- TASK REQUIREMENTS -
All records should be reproduced verbatim.

======== DATA EXCERPTS ========

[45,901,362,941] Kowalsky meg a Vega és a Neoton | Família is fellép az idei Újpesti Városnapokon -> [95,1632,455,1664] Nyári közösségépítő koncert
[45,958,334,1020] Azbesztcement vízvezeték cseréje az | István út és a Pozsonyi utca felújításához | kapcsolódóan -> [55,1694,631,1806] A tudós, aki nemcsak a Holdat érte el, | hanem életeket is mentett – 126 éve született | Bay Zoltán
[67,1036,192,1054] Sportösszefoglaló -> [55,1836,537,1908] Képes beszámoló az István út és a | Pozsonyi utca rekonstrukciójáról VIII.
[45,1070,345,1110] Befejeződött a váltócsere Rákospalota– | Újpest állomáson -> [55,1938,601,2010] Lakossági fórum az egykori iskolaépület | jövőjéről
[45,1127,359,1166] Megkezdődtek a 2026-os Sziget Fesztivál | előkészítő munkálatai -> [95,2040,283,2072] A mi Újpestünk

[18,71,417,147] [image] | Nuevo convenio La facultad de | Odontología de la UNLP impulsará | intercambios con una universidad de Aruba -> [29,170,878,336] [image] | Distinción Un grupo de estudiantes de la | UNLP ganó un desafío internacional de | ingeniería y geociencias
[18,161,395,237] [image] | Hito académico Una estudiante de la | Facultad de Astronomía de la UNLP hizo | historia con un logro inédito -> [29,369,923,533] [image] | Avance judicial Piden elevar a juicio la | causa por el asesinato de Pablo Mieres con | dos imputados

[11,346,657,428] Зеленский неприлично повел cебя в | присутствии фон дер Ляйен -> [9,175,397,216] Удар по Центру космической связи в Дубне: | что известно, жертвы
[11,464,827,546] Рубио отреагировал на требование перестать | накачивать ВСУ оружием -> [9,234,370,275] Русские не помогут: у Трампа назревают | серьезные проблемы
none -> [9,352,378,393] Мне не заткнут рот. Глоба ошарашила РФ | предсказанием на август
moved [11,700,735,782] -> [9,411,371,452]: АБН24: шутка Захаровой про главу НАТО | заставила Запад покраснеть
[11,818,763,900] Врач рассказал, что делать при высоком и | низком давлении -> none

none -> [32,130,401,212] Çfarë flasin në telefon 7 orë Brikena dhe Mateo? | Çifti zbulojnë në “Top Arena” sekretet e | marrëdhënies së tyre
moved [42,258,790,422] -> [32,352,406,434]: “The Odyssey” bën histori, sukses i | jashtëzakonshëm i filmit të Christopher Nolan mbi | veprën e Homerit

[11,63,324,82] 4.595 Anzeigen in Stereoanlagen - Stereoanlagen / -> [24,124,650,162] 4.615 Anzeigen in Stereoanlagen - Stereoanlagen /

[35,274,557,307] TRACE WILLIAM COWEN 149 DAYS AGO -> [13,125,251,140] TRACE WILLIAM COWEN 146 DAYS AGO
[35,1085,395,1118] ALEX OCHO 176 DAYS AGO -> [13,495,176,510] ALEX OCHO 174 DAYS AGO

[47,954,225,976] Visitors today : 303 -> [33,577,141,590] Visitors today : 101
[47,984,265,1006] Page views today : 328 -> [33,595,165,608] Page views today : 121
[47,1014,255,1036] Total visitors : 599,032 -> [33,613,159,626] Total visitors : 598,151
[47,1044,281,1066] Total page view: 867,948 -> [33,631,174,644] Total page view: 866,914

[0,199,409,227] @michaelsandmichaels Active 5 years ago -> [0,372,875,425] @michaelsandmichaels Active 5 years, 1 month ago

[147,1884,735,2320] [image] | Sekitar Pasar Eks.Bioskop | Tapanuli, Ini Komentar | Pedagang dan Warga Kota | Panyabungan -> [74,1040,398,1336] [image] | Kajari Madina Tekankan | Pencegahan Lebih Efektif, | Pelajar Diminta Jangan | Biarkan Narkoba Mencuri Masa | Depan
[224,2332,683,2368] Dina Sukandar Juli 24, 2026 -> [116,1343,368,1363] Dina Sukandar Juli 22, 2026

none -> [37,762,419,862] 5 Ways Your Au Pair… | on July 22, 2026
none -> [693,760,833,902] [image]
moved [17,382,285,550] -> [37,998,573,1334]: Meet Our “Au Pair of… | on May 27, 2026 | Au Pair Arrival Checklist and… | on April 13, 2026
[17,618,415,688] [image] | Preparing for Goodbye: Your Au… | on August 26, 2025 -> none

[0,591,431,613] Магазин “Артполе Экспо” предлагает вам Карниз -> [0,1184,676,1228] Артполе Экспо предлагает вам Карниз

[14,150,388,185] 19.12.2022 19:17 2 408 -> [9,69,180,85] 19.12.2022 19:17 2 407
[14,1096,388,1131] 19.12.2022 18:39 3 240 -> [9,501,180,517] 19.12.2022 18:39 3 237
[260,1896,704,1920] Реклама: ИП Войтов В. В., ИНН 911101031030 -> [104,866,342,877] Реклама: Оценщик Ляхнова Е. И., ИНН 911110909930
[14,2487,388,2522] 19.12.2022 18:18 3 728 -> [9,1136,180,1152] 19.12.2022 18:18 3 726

========

- ANSWER FOR THE TASK -
[45,901,362,941] Kowalsky meg a Vega és a Neoton | Família is fellép az idei Újpesti Városnapokon -> [95,1632,455,1664] Nyári közösségépítő koncert
[45,958,334,1020] Azbesztcement vízvezeték cseréje az | István út és a Pozsonyi utca felújításához | kapcsolódóan -> [55,1694,631,1806] A tudós, aki nemcsak a Holdat érte el, | hanem életeket is mentett – 126 éve született | Bay Zoltán
[67,1036,192,1054] Sportösszefoglaló -> [55,1836,537,1908] Képes beszámoló az István út és a | Pozsonyi utca rekonstrukciójáról VIII.
[45,1070,345,1110] Befejeződött a váltócsere Rákospalota– | Újpest állomáson -> [55,1938,601,2010] Lakossági fórum az egykori iskolaépület | jövőjéről
[45,1127,359,1166] Megkezdődtek a 2026-os Sziget Fesztivál | előkészítő munkálatai -> [95,2040,283,2072] A mi Újpestünk

[18,71,417,147] [image] | Nuevo convenio La facultad de | Odontología de la UNLP impulsará | intercambios con una universidad de Aruba -> [29,170,878,336] [image] | Distinción Un grupo de estudiantes de la | UNLP ganó un desafío internacional de | ingeniería y geociencias
[18,161,395,237] [image] | Hito académico Una estudiante de la | Facultad de Astronomía de la UNLP hizo | historia con un logro inédito -> [29,369,923,533] [image] | Avance judicial Piden elevar a juicio la | causa por el asesinato de Pablo Mieres con | dos imputados

[11,346,657,428] Зеленский неприлично повел cебя в | присутствии фон дер Ляйен -> [9,175,397,216] Удар по Центру космической связи в Дубне: | что известно, жертвы
[11,464,827,546] Рубио отреагировал на требование перестать | накачивать ВСУ оружием -> [9,234,370,275] Русские не помогут: у Трампа назревают | серьезные проблемы
none -> [9,352,378,393] Мне не заткнут рот. Глоба ошарашила РФ | предсказанием на август
moved [11,700,735,782] -> [9,411,371,452]: АБН24: шутка Захаровой про главу НАТО | заставила Запад покраснеть
[11,818,763,900] Врач рассказал, что делать при высоком и | низком давлении -> none

none -> [32,130,401,212] Çfarë flasin në telefon 7 orë Brikena dhe Mateo? | Çifti zbulojnë në “Top Arena” sekretet e | marrëdhënies së tyre
moved [42,258,790,422] -> [32,352,406,434]: “The Odyssey” bën histori, sukses i | jashtëzakonshëm i filmit të Christopher Nolan mbi | veprën e Homerit

[11,63,324,82] 4.595 Anzeigen in Stereoanlagen - Stereoanlagen / -> [24,124,650,162] 4.615 Anzeigen in Stereoanlagen - Stereoanlagen /

[35,274,557,307] TRACE WILLIAM COWEN 149 DAYS AGO -> [13,125,251,140] TRACE WILLIAM COWEN 146 DAYS AGO
[35,1085,395,1118] ALEX OCHO 176 DAYS AGO -> [13,495,176,510] ALEX OCHO 174 DAYS AGO

[47,954,225,976] Visitors today : 303 -> [33,577,141,590] Visitors today : 101
[47,984,265,1006] Page views today : 328 -> [33,595,165,608] Page views today : 121
[47,1014,255,1036] Total visitors : 599,032 -> [33,613,159,626] Total visitors : 598,151
[47,1044,281,1066] Total page view: 867,948 -> [33,631,174,644] Total page view: 866,914

[0,199,409,227] @michaelsandmichaels Active 5 years ago -> [0,372,875,425] @michaelsandmichaels Active 5 years, 1 month ago

[147,1884,735,2320] [image] | Sekitar Pasar Eks.Bioskop | Tapanuli, Ini Komentar | Pedagang dan Warga Kota | Panyabungan -> [74,1040,398,1336] [image] | Kajari Madina Tekankan | Pencegahan Lebih Efektif, | Pelajar Diminta Jangan | Biarkan Narkoba Mencuri Masa | Depan
[224,2332,683,2368] Dina Sukandar Juli 24, 2026 -> [116,1343,368,1363] Dina Sukandar Juli 22, 2026

none -> [37,762,419,862] 5 Ways Your Au Pair… | on July 22, 2026
none -> [693,760,833,902] [image]
moved [17,382,285,550] -> [37,998,573,1334]: Meet Our “Au Pair of… | on May 27, 2026 | Au Pair Arrival Checklist and… | on April 13, 2026
[17,618,415,688] [image] | Preparing for Goodbye: Your Au… | on August 26, 2025 -> none

[0,591,431,613] Магазин “Артполе Экспо” предлагает вам Карниз -> [0,1184,676,1228] Артполе Экспо предлагает вам Карниз

[14,150,388,185] 19.12.2022 19:17 2 408 -> [9,69,180,85] 19.12.2022 19:17 2 407
[14,1096,388,1131] 19.12.2022 18:39 3 240 -> [9,501,180,517] 19.12.2022 18:39 3 237
[260,1896,704,1920] Реклама: ИП Войтов В. В., ИНН 911101031030 -> [104,866,342,877] Реклама: Оценщик Ляхнова Е. И., ИНН 911110909930
[14,2487,388,2522] 19.12.2022 18:18 3 728 -> [9,1136,180,1152] 19.12.2022 18:18 3 726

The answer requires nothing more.